The murder mystery of the film is answered about 30 minutes in: Harlan killed himself because Marta mixed up his morphine and pain medication, giving him a morphine overdose: in the few minutes before he dies of a morphine overdose Harlan concocts a mystery plot that will allow Marta to not get convicted by the “slayer rule” (in the world of Knives Out if you kill someone even accidentally you don’t get your inheritance from them). He commits suicide, has Marta leave the house, sneak back in, go downstairs in his clothes to create a false trail, and then leave for real. None of this is solved by Daniel Craig’s southern accent detective, Benoit Blanc: he kind of bumbles along throughout the movie until the very end when he solves the case all at once. The twist at the end, that Blanc reveals, is that Marta didn’t really mix up the medications: Harlan’s grandson Hugh Ransom switched them, after he found out that Marta was the sole inheritor of his will: he tries to get her convicted by the “slayer rule”. Marta was just such a good nurse that she gave Harlan the right medication despite the labels being wrong, because she knew how the medications felt pouring out of the bottle, and then when she actually read the labels she was misled. Had Harlan called an ambulance as she suggested he would still be alive. When this is revealed, Ransom impulsively tries to kill Marta as revenge by grabbing a knife from the wall and stabbing her, but it turns out to be one of Harlan’s prop knives, so Marta lives.

In the final scene, where the twist is revealed, Ransom stands for the whole family’s greed: he was the one to go after Marta not because of his particular selfishness but because he was the only one who knew Marta would inherit everything before the movie ended. He asks Marta how she could take their “ancestral family home” and Rian Johnson delights in his followup line delivered in Daniel Craig’s fake southern accent: “Harlan bought this house in the eighties. From a Pakistani real estate baron.” The legacy that the characters were selfishly obsessed with isn’t real, they’re just clinging to the accomplishments of their father. The immigrant sold him the house. The last scene of the movie is Marta standing on the balcony of the house she now owns, looking down at the family as they leave. She’s drinking a cup of coffee in a way that evokes Cersei standing on the balcony drinking wine in Game of Thrones. She’s in control now, she won.

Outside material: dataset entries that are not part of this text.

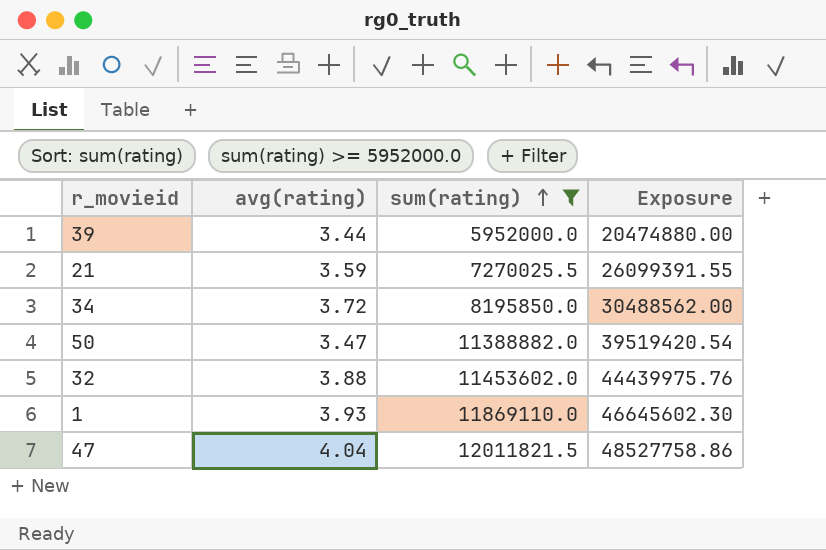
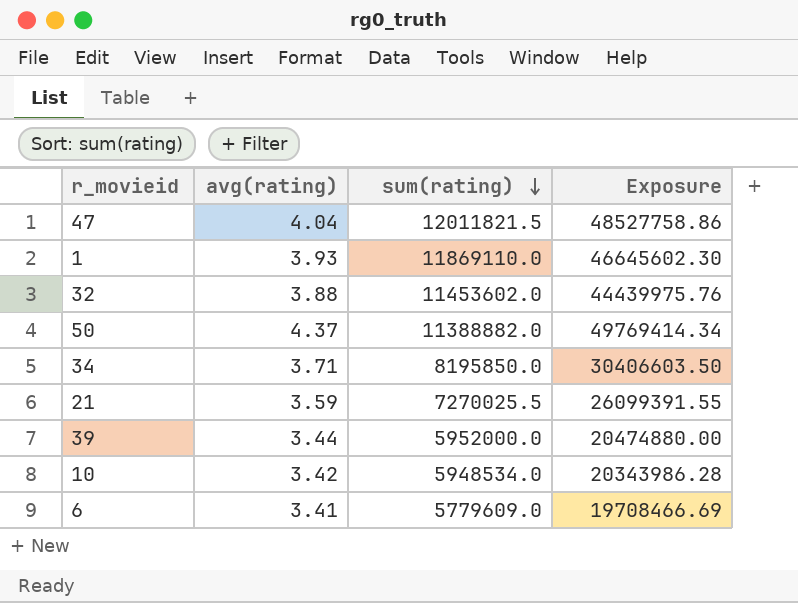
filter: sum(rating) >= 5952000.0 -> none
row order: sum(rating) ascending -> sum(rating) descending
50 | avg(rating): 3.47 -> 4.37
50 | Exposure: 39519420.54 -> 49769414.34
34 | avg(rating): 3.72 -> 3.71
34 | Exposure: 30488562.00 -> 30406603.50

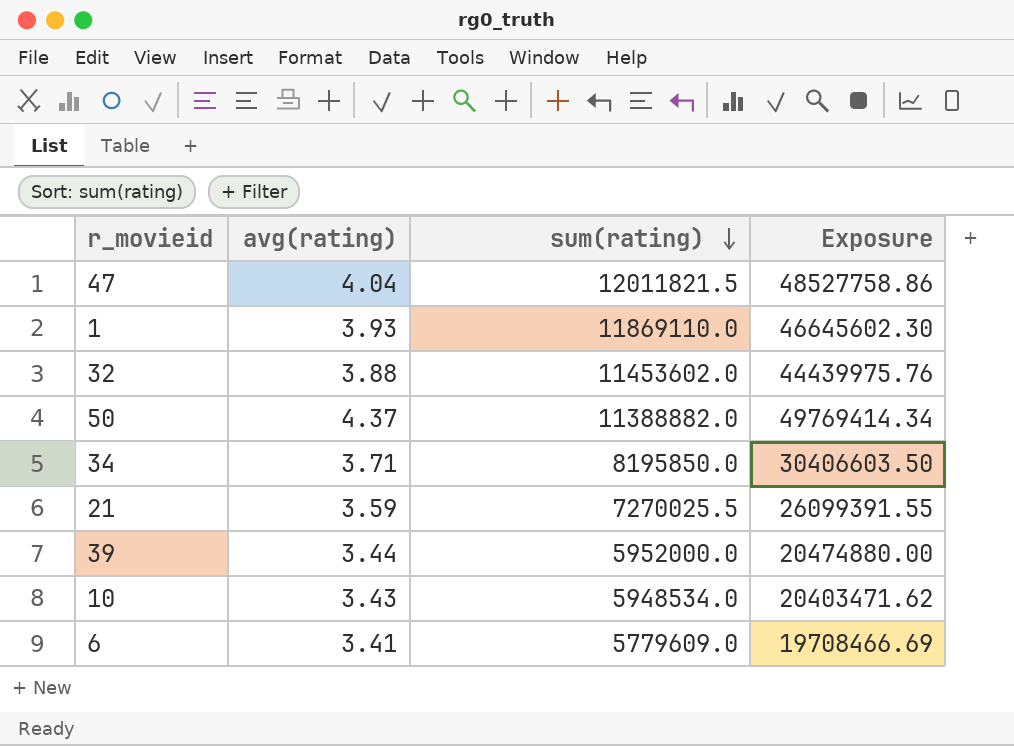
10 | avg(rating): 3.42 -> 3.43
10 | Exposure: 20343986.28 -> 20403471.62

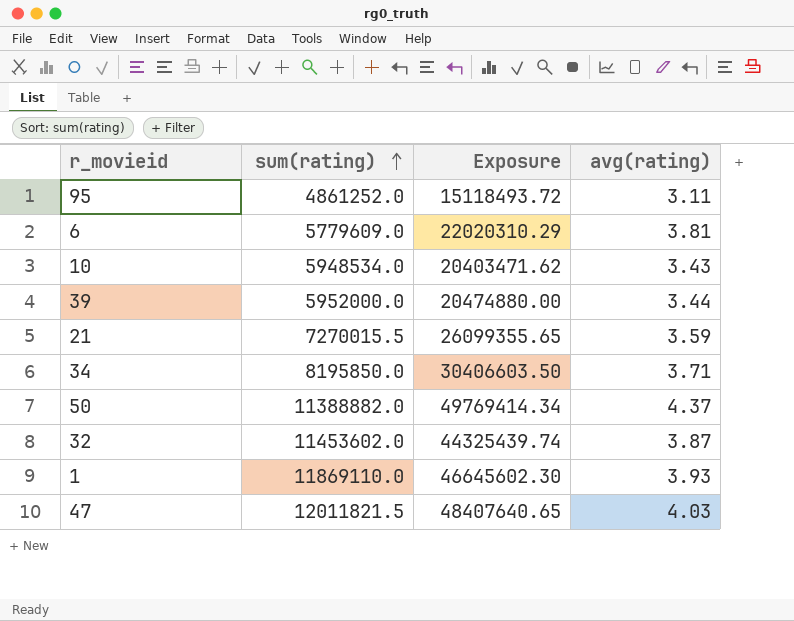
row order: sum(rating) descending -> sum(rating) ascending
column avg(rating) | position: 2 -> 4
row 95: none -> 4861252.0 | 15118493.72 | 3.11
6 | Exposure: 19708466.69 -> 22020310.29
6 | avg(rating): 3.41 -> 3.81
21 | sum(rating): 7270025.5 -> 7270015.5
21 | Exposure: 26099391.55 -> 26099355.65
32 | Exposure: 44439975.76 -> 44325439.74
32 | avg(rating): 3.88 -> 3.87
47 | Exposure: 48527758.86 -> 48407640.65
47 | avg(rating): 4.04 -> 4.03

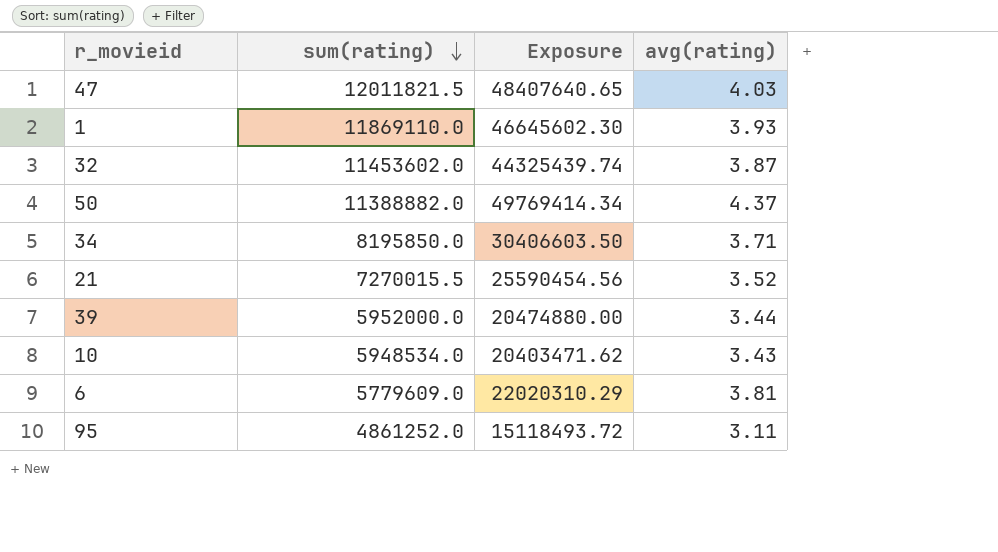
row order: sum(rating) ascending -> sum(rating) descending
21 | Exposure: 26099355.65 -> 25590454.56
21 | avg(rating): 3.59 -> 3.52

Just like the last Rian Johnson film, The Last Jedi, I’m left with slightly conflicted emotions: Johnson clearly sacrifices plot coherency in service of theme but his themes are always interesting and the social satire in this movie is fun. Unlike The Last Jedi this movie doesn’t have thousands of people screaming online about how it ruined Luke Skywalker so I don’t feel as ethically obligated to defend it. If those people saw this movie I’m sure they’d say Rian Johnson is an SJW again but I think this movie clearly tries to take shots at all sides of dinner table politics. My heart tells me that Knives Out is just a bit corny and heavy-handed, focusing so much on immigration tackling the reality of it. Hamilton’s “immigrants, we get the job done” tone that it mocks isn’t really that far from what the movie itself says. But at the same time, no one who I saw the movie with read it the same way as me and everyone online keeps talking about it as a murder mystery (I know my way is right though) so maybe the heavy-handedness is what we need. And I like Hamilton. The Last Jedi was pretty heavy-handed too and people misread that one even more. I can definitely tell that Rian Johnson is trying really hard to make interesting and accessible movies that challenge their audiences. Maybe there is no need to think about it more than that.